Leave the images aside and output every entry exactly.

---------------

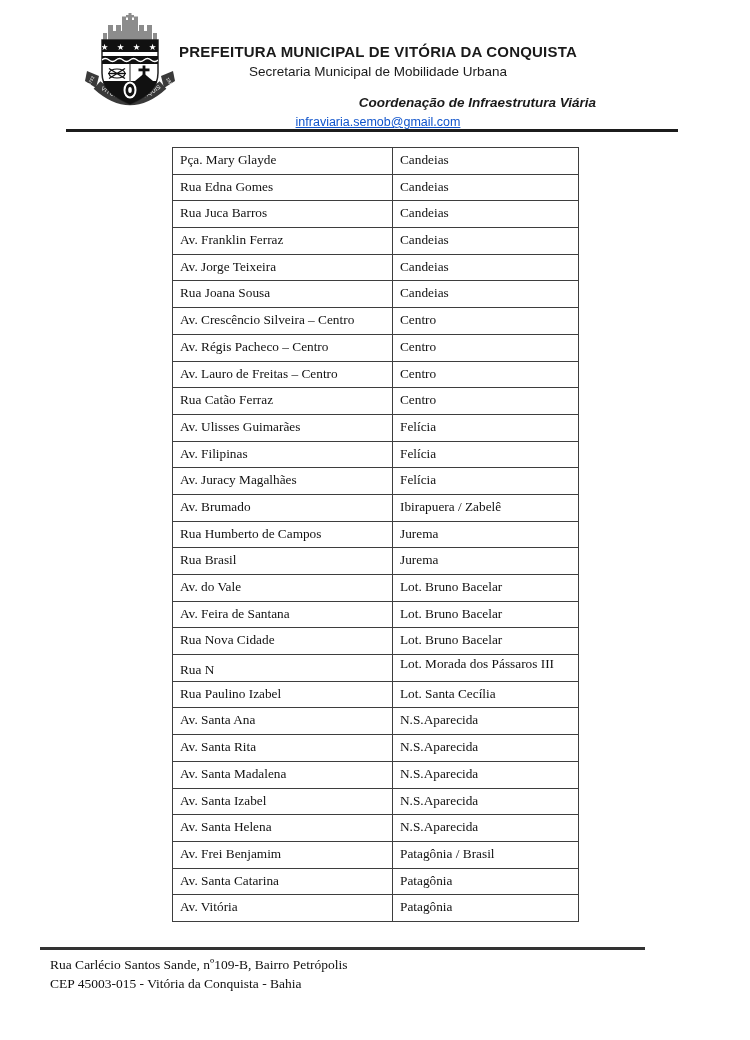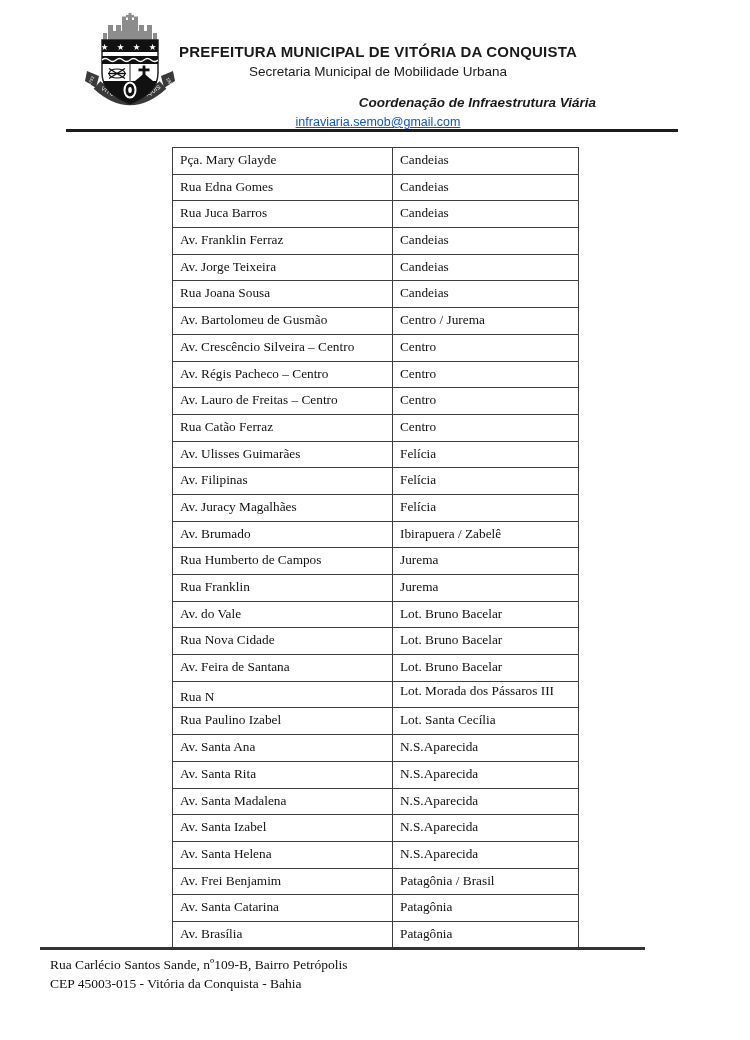--- a/index.html
+++ b/index.html
@@ -219,10 +219,6 @@
       <td class="hood">Candeias</td>
     </tr>
         <tr>
-      <td class="street">Av. Bartolomeu de Gusmão</td>
-      <td class="hood">Centro / Jurema</td>
-    </tr>
-        <tr>
       <td class="street">Av. Crescêncio Silveira – Centro</td>
       <td class="hood">Centro</td>
     </tr>

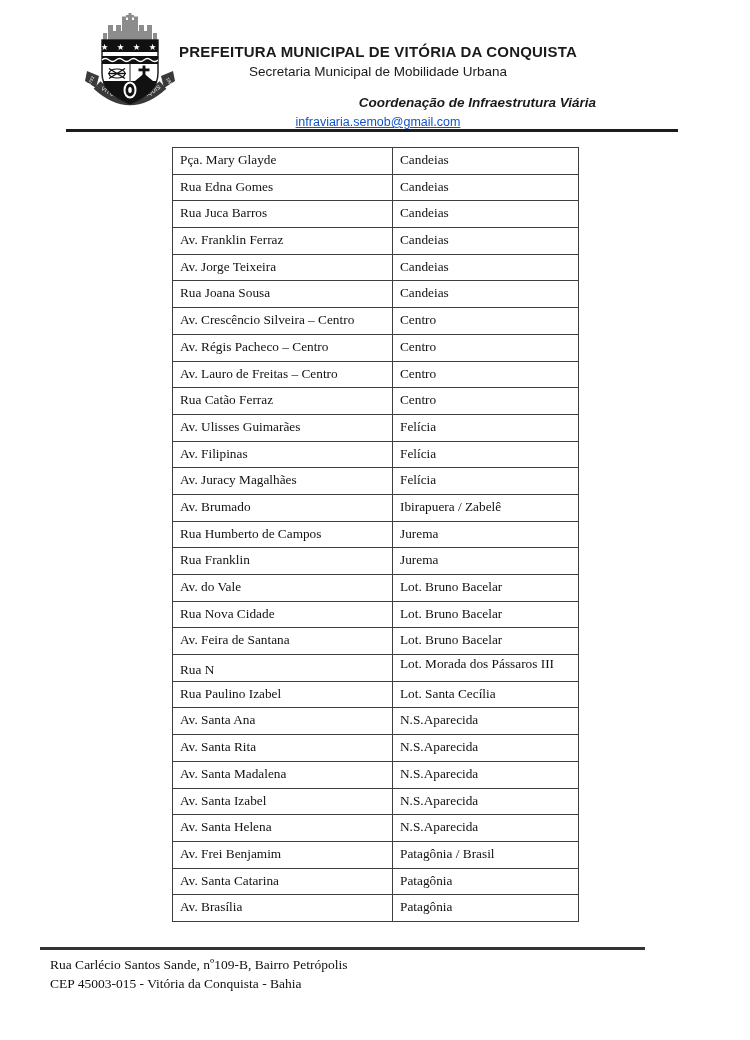--- a/index.html
+++ b/index.html
@@ -255,7 +255,7 @@
       <td class="hood">Jurema</td>
     </tr>
         <tr>
-      <td class="street">Rua Franklin</td>
+      <td class="street">Rua Brasil</td>
       <td class="hood">Jurema</td>
     </tr>
         <tr>

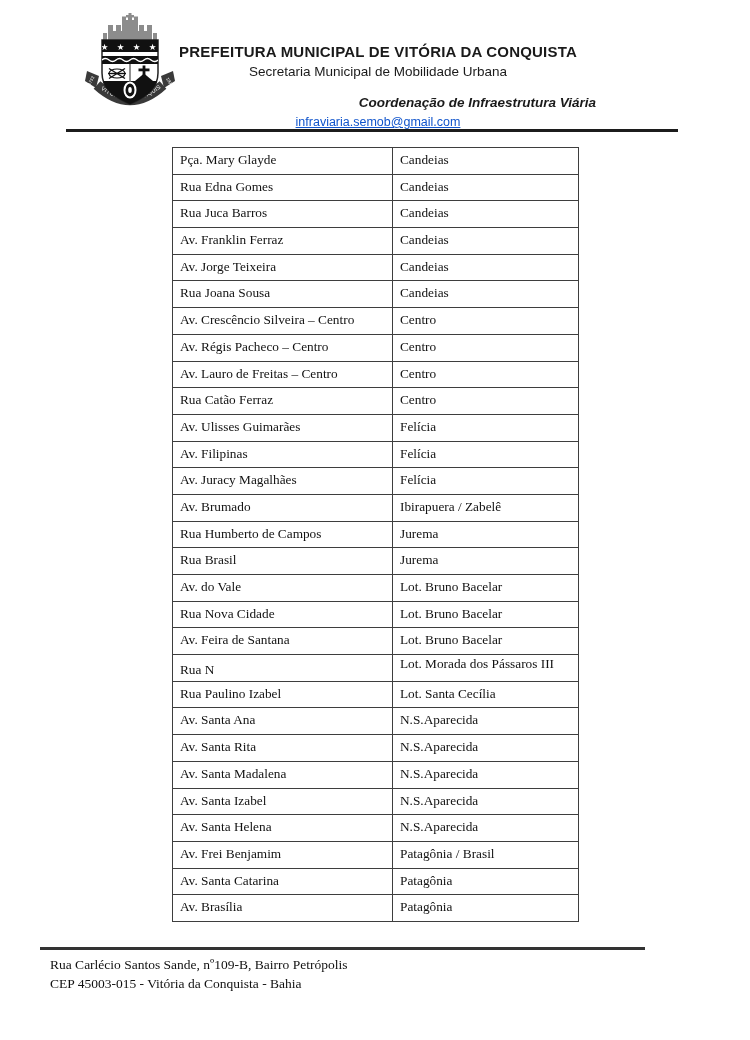--- a/index.html
+++ b/index.html
@@ -263,11 +263,11 @@
       <td class="hood">Lot. Bruno Bacelar</td>
     </tr>
         <tr>
+      <td class="street">Av. Feira de Santana</td>
+      <td class="hood">Lot. Bruno Bacelar</td>
+    </tr>
+        <tr>
       <td class="street">Rua Nova Cidade</td>
-      <td class="hood">Lot. Bruno Bacelar</td>
-    </tr>
-        <tr>
-      <td class="street">Av. Feira de Santana</td>
       <td class="hood">Lot. Bruno Bacelar</td>
     </tr>
         <tr class="row-offset">

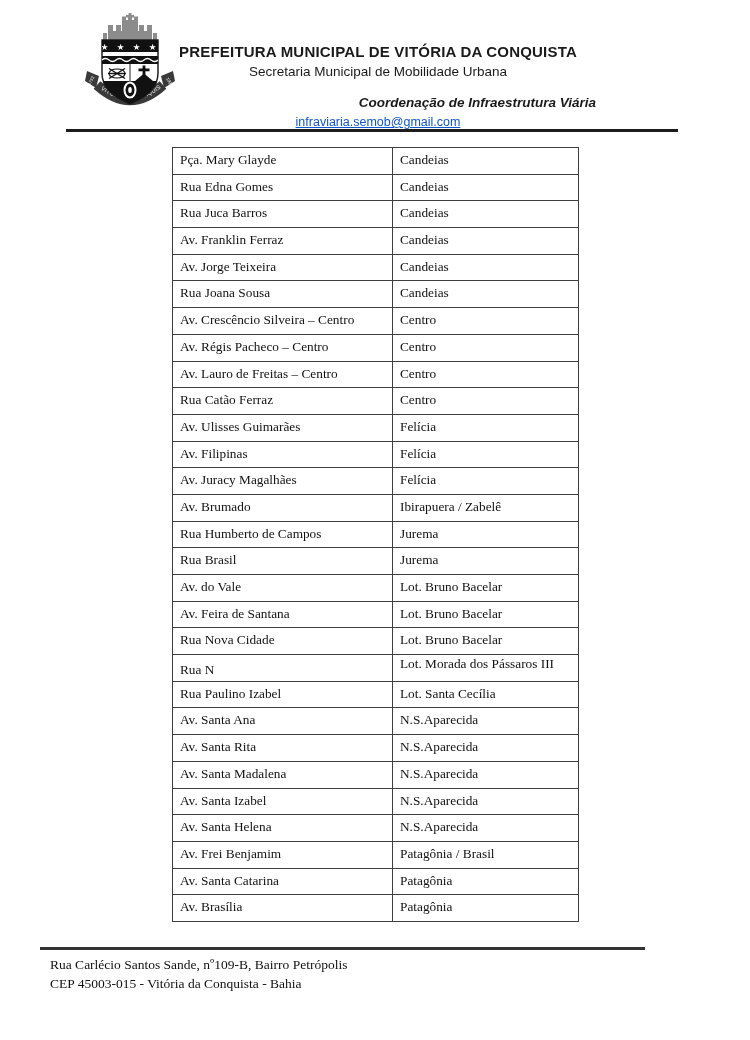--- a/index.html
+++ b/index.html
@@ -307,7 +307,7 @@
       <td class="hood">Patagônia</td>
     </tr>
         <tr>
-      <td class="street">Av. Brasília</td>
+      <td class="street">Av. Vitória</td>
       <td class="hood">Patagônia</td>
     </tr>
       </tbody>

---------------

*EXERCISE ANSWER*.
--- a/index.html
+++ b/index.html
@@ -219,10 +219,6 @@
       <td class="hood">Candeias</td>
     </tr>
         <tr>
-      <td class="street">Av. Bartolomeu de Gusmão</td>
-      <td class="hood">Centro / Jurema</td>
-    </tr>
-        <tr>
       <td class="street">Av. Crescêncio Silveira – Centro</td>
       <td class="hood">Centro</td>
     </tr>

--- a/index.html
+++ b/index.html
@@ -255,7 +255,7 @@
       <td class="hood">Jurema</td>
     </tr>
         <tr>
-      <td class="street">Rua Franklin</td>
+      <td class="street">Rua Brasil</td>
       <td class="hood">Jurema</td>
     </tr>
         <tr>

--- a/index.html
+++ b/index.html
@@ -263,11 +263,11 @@
       <td class="hood">Lot. Bruno Bacelar</td>
     </tr>
         <tr>
+      <td class="street">Av. Feira de Santana</td>
+      <td class="hood">Lot. Bruno Bacelar</td>
+    </tr>
+        <tr>
       <td class="street">Rua Nova Cidade</td>
-      <td class="hood">Lot. Bruno Bacelar</td>
-    </tr>
-        <tr>
-      <td class="street">Av. Feira de Santana</td>
       <td class="hood">Lot. Bruno Bacelar</td>
     </tr>
         <tr class="row-offset">

--- a/index.html
+++ b/index.html
@@ -307,7 +307,7 @@
       <td class="hood">Patagônia</td>
     </tr>
         <tr>
-      <td class="street">Av. Brasília</td>
+      <td class="street">Av. Vitória</td>
       <td class="hood">Patagônia</td>
     </tr>
       </tbody>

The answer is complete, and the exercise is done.